Publication Date

8-2022

Date of Final Oral Examination (Defense)

4-5-2022

Type of Culminating Activity

Dissertation

Degree Title

Doctor of Philosophy in Electrical and Computer Engineering

Department

Electrical and Computer Engineering

Major Advisor

Hao Chen, Ph.D.

Advisor

John Chiasson, Ph.D.

Advisor

Leming Qu, Ph.D.

Abstract

This dissertation presents a systematic approach to obtain robust statistical inference schemes in unreliable networks. Statistical inference offers mechanisms for deducing the statistical properties of unknown parameters from the data. In Wireless Sensor Networks (WSNs), sensor outputs are transmitted across a wireless communication network to the fusion center (FC) for final decision-making. The sensor data are not always reliable. Some factors may cause anomaly in network operations, such as malfunction, corruption, or compromised due to some unknown source of contamination or adversarial attacks.

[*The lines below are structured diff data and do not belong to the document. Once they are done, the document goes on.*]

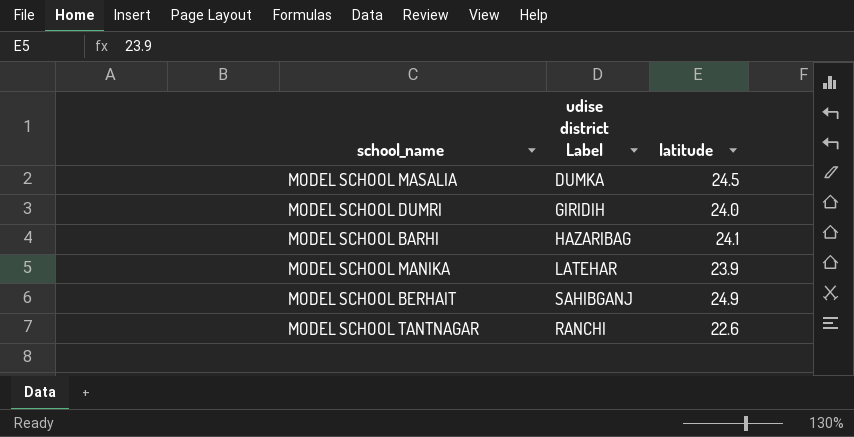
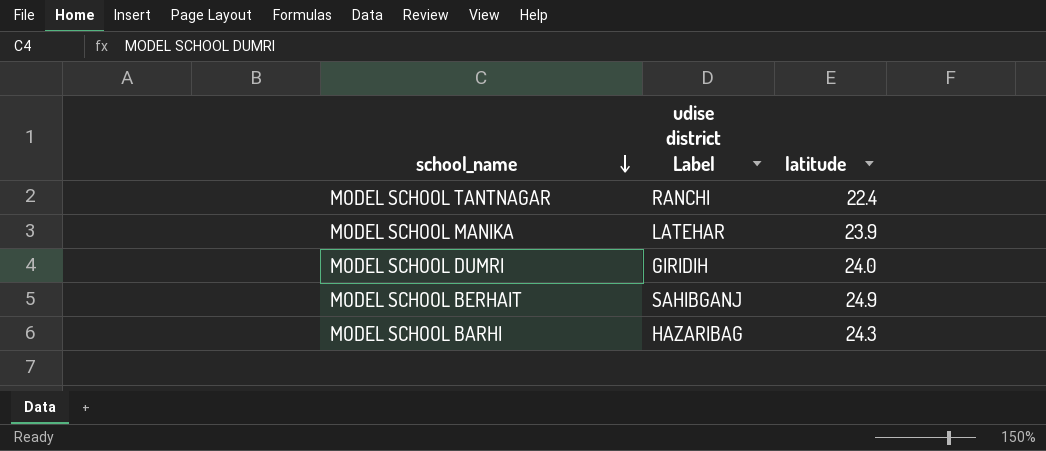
row order: none -> school_name descending
row MODEL SCHOOL MASALIA: DUMKA | 24.5 -> none
MODEL SCHOOL TANTNAGAR | latitude: 22.6 -> 22.4
MODEL SCHOOL BARHI | latitude: 24.1 -> 24.3

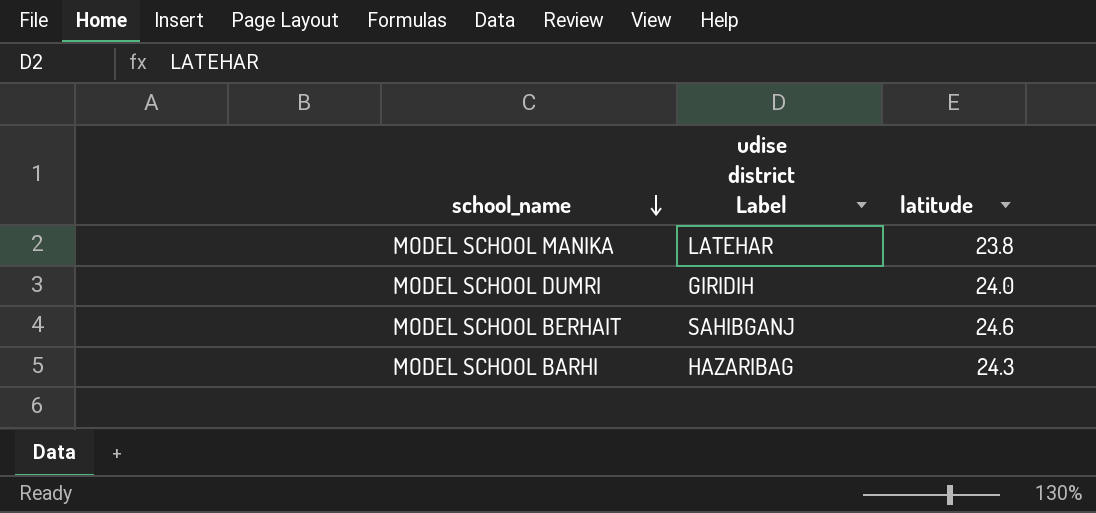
row MODEL SCHOOL TANTNAGAR: RANCHI | 22.4 -> none
MODEL SCHOOL MANIKA | latitude: 23.9 -> 23.8
MODEL SCHOOL BERHAIT | latitude: 24.9 -> 24.6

Two standard component failure models are adopted in this study to describe the system vulnerability: the probabilistic and static models. In probabilistic models, we consider a widely known ε−contamination model, where each node has ε probability of malfunctioning or being compromised. In contrast, the static model assumes there is up to a certain number of malfunctioning nodes. It is assumed that the decision center/network operator is aware of the presence of anomaly nodes and can adjust the operation rule to counter the impact of the anomaly. The anomaly node is assumed to know that the network operator is taking some defensive actions to improve its performance. Considering both the decision center (network operator) and compromised (anomalous) nodes and their possible actions, the problem is formulated as a two-player zero-sum game. Under this setting, we attempt to discover the worst possible failure models and best possible operating strategies.

First, the effect of sensor unreliability on detection performance is investigated, and robust detection schemes are proposed. The aim is to design robust detectors when some observation nodes malfunction. The detection problem is relatively well known under the probabilistic model in simple binary hypotheses testing with known saddle-point solutions. The detection problem is investigated under the mini-max framework for the static settings as no such saddle point solutions are shown to exist under these settings.

In the robust estimation, results in estimation theory are presented to measure system robustness and performance. The estimation theory covers probabilistic and static component failure models. Besides the standard approaches of robust estimation under the frequentist settings where the interesting parameters are fixed but unknown, the estimation problem under the Bayes settings is considered where the prior probability distribution is known. After first establishing the general framework, comprehensive results on the particular case of a single node network are presented under the probabilistic settings. Based on the insights from the single node network, we investigate the robust estimation problem for the general network for both failure models. A few robust localization methods are presented as an extension of robust estimation theory at the end.